Domestic team information
- 1895: Cheshire

Career statistics
| Competition | First-class |
| Matches | 2 |
| Runs scored | 38 |
| Batting average | 9.50 |
| 100s/50s | –/– |
| Top score | 21 |
| Balls bowled | 263 |
| Wickets | 7 |
| Bowling average | 24.28 |
| 5 wickets in innings | – |
| 10 wickets in match | – |
| Best bowling | 4/57 |
| Catches/stumpings | 1/– |
- Source: CricketArchive, 12 October 2015

= Albert Smith (cricketer) =

English cricketer

Albert Smith (Q2 1863 - date of death unknown) was an English cricketer active in first-class cricket in 1894, making two appearances.

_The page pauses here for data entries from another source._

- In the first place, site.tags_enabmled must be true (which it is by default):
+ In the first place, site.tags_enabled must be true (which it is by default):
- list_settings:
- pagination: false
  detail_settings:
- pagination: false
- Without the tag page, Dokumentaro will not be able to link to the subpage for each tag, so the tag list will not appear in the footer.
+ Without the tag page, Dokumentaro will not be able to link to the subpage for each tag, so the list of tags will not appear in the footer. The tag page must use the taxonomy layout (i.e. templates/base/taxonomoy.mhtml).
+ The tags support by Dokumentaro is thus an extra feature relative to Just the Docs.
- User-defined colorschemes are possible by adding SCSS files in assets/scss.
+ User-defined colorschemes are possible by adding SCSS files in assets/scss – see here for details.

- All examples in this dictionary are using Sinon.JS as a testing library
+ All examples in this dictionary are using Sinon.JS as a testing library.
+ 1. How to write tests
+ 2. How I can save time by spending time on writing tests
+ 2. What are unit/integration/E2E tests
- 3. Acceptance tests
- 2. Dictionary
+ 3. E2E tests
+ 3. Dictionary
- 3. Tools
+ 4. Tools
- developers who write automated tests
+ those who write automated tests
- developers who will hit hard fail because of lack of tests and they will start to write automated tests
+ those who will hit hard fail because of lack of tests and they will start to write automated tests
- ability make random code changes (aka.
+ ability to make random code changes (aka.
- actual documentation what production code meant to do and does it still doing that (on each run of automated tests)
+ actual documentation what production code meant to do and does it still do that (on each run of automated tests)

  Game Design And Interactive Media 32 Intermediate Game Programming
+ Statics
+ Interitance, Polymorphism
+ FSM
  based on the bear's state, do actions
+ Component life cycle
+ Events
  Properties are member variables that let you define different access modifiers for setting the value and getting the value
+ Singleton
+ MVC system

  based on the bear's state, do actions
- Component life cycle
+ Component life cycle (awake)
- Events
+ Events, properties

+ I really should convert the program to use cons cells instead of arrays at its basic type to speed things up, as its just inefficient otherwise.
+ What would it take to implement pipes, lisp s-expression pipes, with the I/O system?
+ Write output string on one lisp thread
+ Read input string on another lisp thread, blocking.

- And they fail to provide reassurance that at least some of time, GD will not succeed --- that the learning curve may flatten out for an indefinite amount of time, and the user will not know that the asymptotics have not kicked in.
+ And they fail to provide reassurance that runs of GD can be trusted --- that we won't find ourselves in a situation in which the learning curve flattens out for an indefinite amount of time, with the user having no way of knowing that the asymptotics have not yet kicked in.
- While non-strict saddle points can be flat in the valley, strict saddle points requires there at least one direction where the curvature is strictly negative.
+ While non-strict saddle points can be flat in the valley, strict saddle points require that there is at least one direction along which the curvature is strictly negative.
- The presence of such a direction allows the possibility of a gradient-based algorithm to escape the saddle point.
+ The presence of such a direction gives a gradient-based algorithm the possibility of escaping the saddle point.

Born at Mexborough, Yorkshire, Smith was a slow left-arm orthodox bowler who made his debut in first-class cricket when he was selected to play for the Liverpool and District cricket team against Yorkshire at Aigburth. His second appearance of 1894 came against Cambridge University, also at Aigburth. He scored a total of 38 runs in his two matches, with a highest score of 21. With the ball he took 7 wickets, which came at an average of 24.28, with best figures of 4/57. He later made two appearances for Cheshire in the 1895 Minor Counties Championship against Staffordshire and Worcestershire.